The trial court accepted defendant’s contention that by repossessing the freezer without notice to defendant plaintiff elected to waive its other rights against defendant. The express terms of the agreement between plaintiff and defendant negative the tenability of such holding. By the agreement defendant not only assigned to plaintiff its rights against the conditional buyer;1 it also agreed that should the buyer default plaintiff should have certain rights against defendant. It is agreed that in the event of default by the buyer suit may be brought against defendant “whether or not repossession has been made or undertaken,” and “whether or not suit has been commenced against” the buyer, and “without waiving any rights as to time of repossession.” The purpose and effect of these provisions is to permit plaintiff to pursue its remedy of suit against defendant, whatever plaintiff may do as to its remedies against the buyer. This is not to say, and plaintiff does not claim, that it can have [568]*568double recovery, but only that its pursuit of a remedy against the buyer under the conditional sale contract, at a time while the present action was pending, does not preclude it from continuing to prosecute this action against the defendant pursuant to the express terms of the assignment-agreement.

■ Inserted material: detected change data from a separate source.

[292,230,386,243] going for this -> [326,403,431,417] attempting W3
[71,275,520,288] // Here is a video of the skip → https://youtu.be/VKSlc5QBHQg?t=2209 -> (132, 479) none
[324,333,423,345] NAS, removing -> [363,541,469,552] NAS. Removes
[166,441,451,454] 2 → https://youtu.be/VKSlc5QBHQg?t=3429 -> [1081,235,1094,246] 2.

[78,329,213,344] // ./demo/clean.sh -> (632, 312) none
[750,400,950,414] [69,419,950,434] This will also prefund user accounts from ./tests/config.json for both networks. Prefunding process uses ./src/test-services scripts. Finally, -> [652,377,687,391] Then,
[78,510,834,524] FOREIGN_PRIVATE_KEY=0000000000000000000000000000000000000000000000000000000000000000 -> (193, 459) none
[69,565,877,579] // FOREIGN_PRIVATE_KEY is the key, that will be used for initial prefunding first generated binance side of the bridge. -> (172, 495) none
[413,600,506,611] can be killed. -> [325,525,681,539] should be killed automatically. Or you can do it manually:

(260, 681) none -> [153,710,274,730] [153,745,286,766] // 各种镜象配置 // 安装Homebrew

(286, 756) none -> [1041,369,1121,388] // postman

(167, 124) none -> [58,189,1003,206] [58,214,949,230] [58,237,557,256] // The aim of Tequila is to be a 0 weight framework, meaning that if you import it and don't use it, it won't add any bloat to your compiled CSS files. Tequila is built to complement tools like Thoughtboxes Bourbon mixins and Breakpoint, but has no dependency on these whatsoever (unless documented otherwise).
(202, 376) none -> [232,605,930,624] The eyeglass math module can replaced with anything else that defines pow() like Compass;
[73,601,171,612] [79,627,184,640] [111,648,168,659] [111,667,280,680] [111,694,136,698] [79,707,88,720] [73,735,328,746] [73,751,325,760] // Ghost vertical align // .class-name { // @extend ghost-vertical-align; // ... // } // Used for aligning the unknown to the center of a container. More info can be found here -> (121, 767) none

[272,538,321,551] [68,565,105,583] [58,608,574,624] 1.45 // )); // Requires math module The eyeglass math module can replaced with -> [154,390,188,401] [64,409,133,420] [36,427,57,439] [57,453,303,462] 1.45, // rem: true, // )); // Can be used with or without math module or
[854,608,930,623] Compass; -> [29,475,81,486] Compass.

Defendant relies upon the asserted general rule that repossession and suit for the price under a conditional sale contract are mutually exclusive remedies and that pursuit of one is a waiver of the other. We are not here concerned with what remedies under the conditional sale contract may be available against the buyer. We may say, however, that it is not, as defendant urges, a rule of universal and automatic application under every conditional sale contract that when the seller brings suit for the purchase price he passes title to the buyer and cannot thereafter repossess, and when the seller repossesses he terminates the contract and cannot thereafter sue for the price. The terms of the contract and the other circumstances of the case, not a mechanical rule as to election of remedies, are determinative. (See Ravizza v. Budd & Quinn, Inc. (1942), 19 Cal.2d 289, 293 [120 P.2d 865]; Adams v. Anthony (1918), 178 Cal. 158, 160 [172 P. 593] [“In suing on the notes, while still retaining possession of the automobile, the defendant was merely exercising rights, which, under the agreement, were concurrent and not alternative”]; American-La France Fire Engine Co. v. Bagge (1929), 98 Cal.App. 292, 295 [276 P. 1066] [by the contract “the seller explicitly limited its right, in the event of a failure to receive payment . . ., to repossess itself of the property”] ; James v. Allen (1937), 23 Cal.App.2d 205, 207 [72 P.2d 570] [“the contract in this ease limits the vendor to his election between two remedies”].) Similarly here it is the contract between plaintiff and defendant (which is more than a mere assignment) which must be looked to in deciding the remedies which plaintiff can pursue against defendant.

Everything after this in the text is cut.